In the material below, identify each line bearing the word "none". Reproduce those lines.

**Data for this exercise**
BEGIN

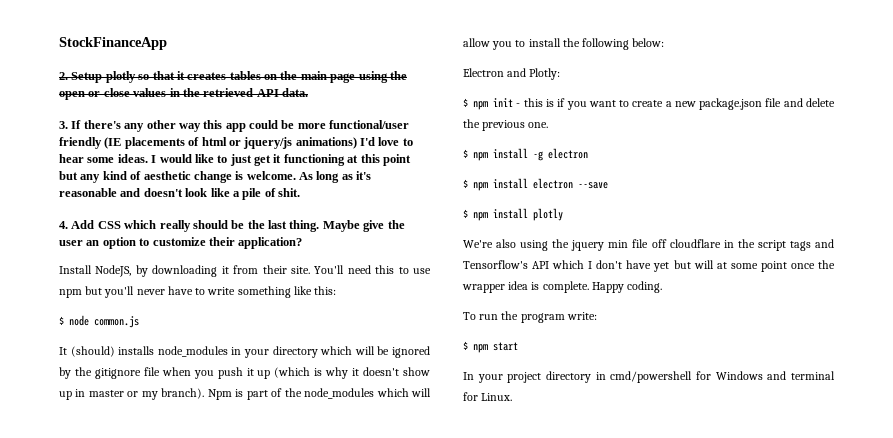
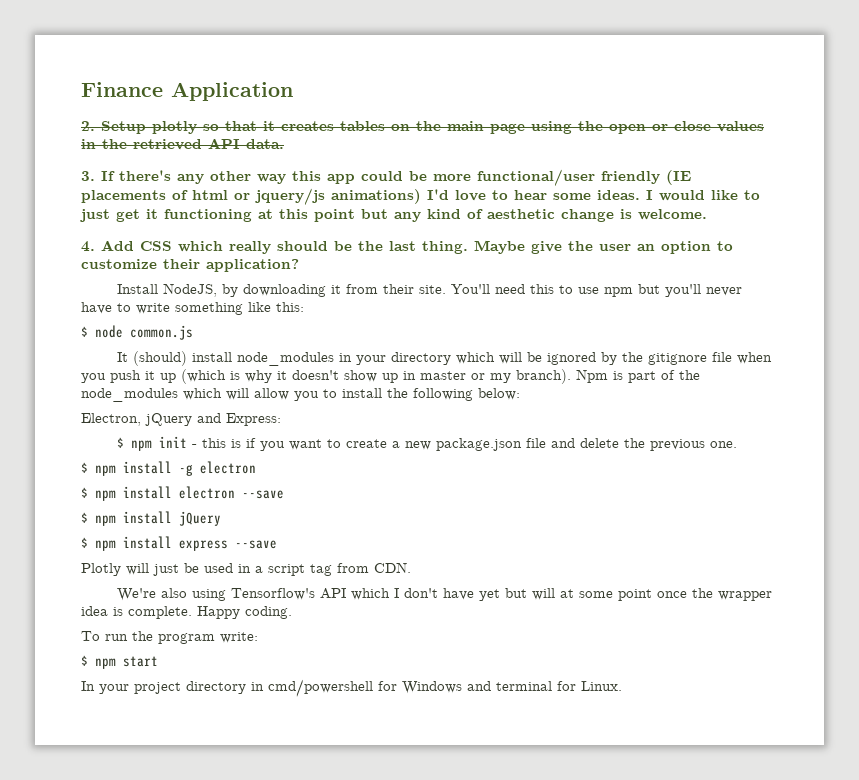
[59,37,167,50] StockFinanceApp -> [81,82,293,101] Finance Application
[299,171,372,183] [59,188,300,200] As long as it's reasonable and doesn't look like a pile of shit. -> (707, 214) none
[118,346,155,355] installs -> [192,352,233,362] install
[463,68,561,80] Electron and Plotly: -> [81,413,281,426] Electron, jQuery and Express:
[533,208,563,221] [463,239,834,251] plotly // We're also using the jquery min file off cloudflare in the script tags and -> [179,511,221,526] [81,536,277,551] [81,562,411,576] [117,588,227,601] jQuery // $ npm install express --save // Plotly will just be used in a script tag from CDN. // We're also using

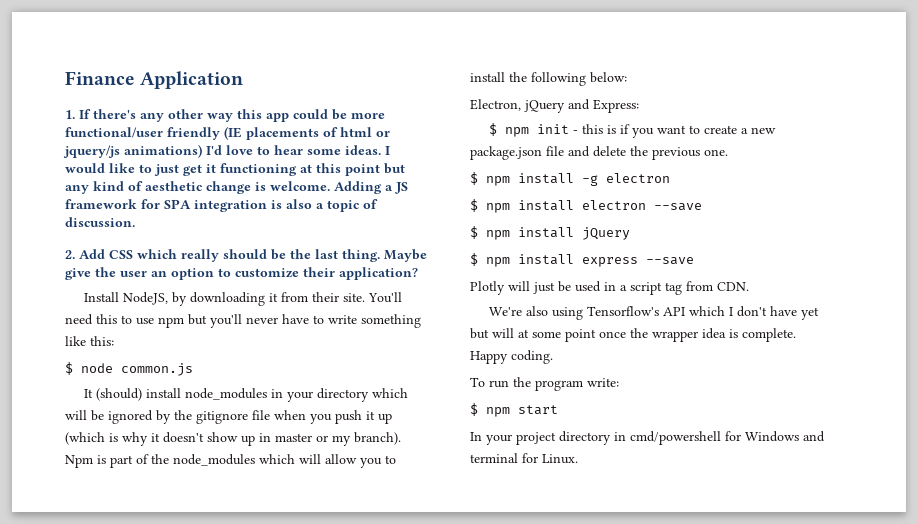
[81,121,764,134] [81,138,284,150] [81,171,95,181] 2. Setup plotly so that it creates tables on the main page using the open or close values in the retrieved API data. // 3. -> [65,110,75,119] 1.
[81,241,95,252] // 4. -> [334,181,408,194] [65,199,378,212] [65,217,135,227] [65,250,75,259] Adding a JS framework for SPA integration is also a topic of discussion. // 2.

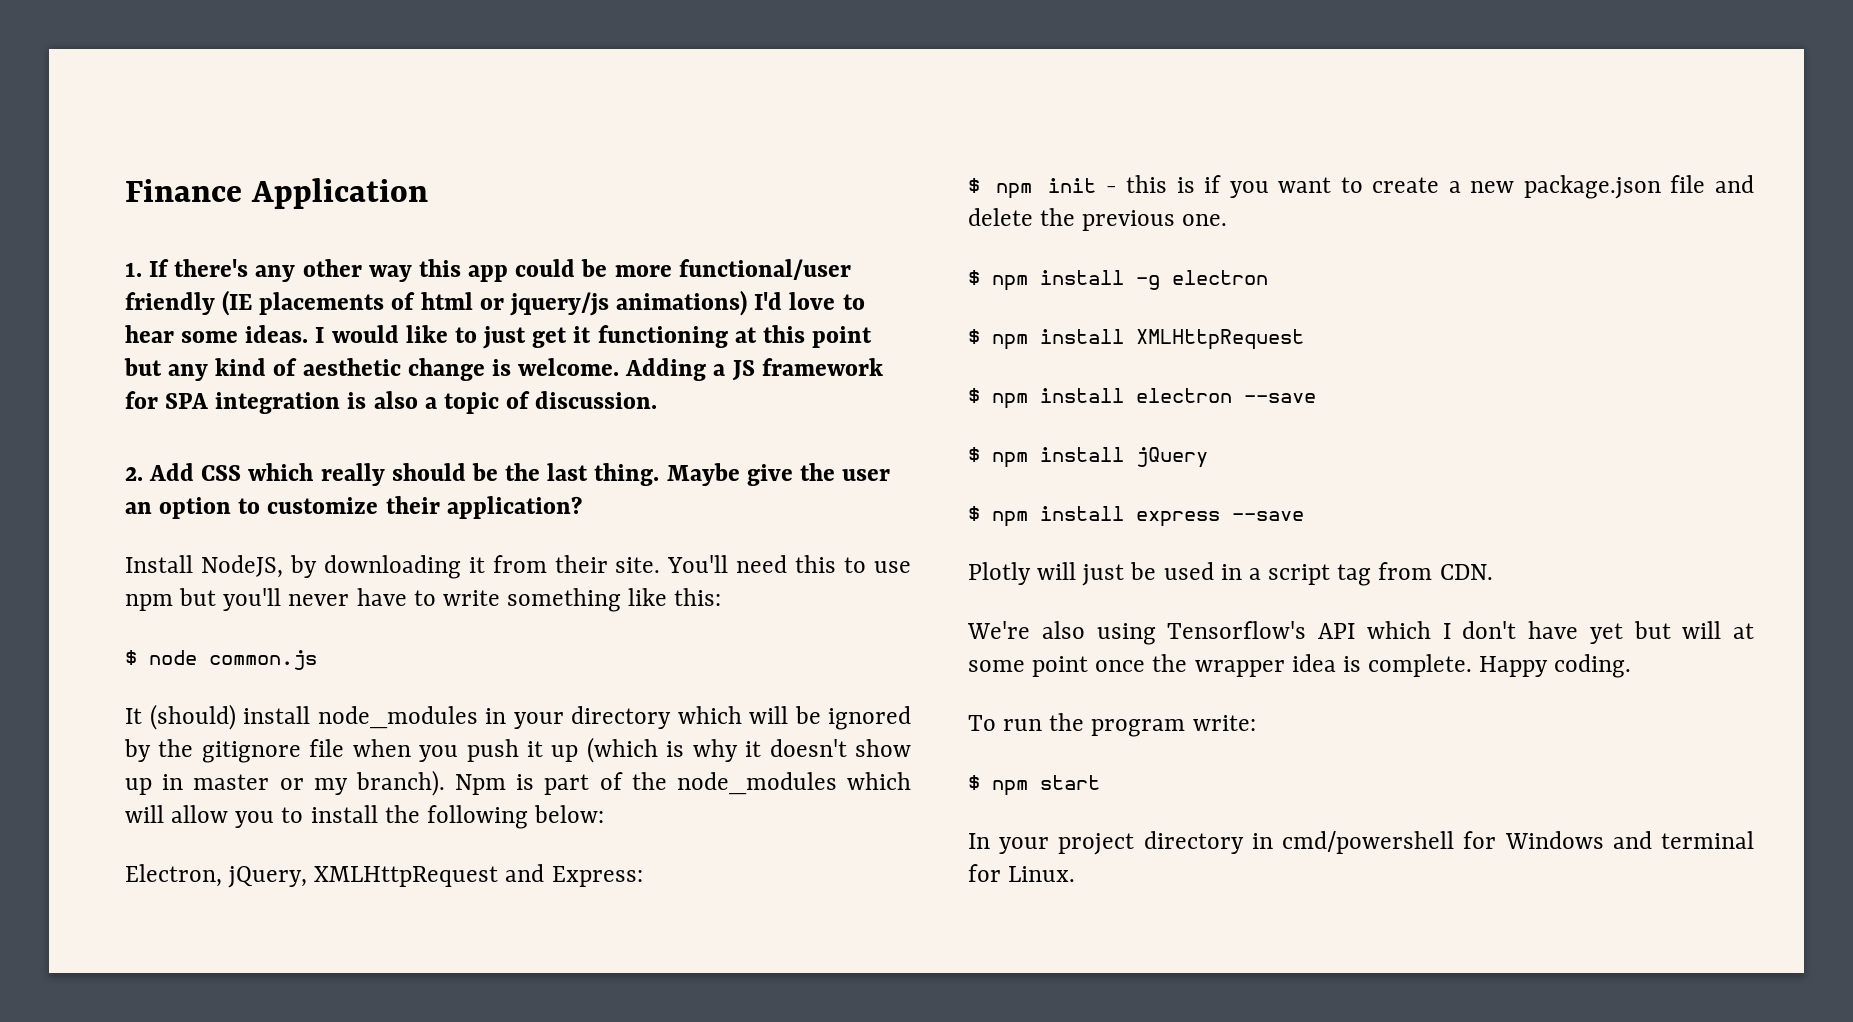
[524,100,565,113] jQuery -> [228,866,499,888] jQuery, XMLHttpRequest
(670, 178) none -> [968,329,1304,350] // $ npm install XMLHttpRequest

END

**Response to this task**
[299,171,372,183] [59,188,300,200] As long as it's reasonable and doesn't look like a pile of shit. -> (707, 214) none
(670, 178) none -> [968,329,1304,350] // $ npm install XMLHttpRequest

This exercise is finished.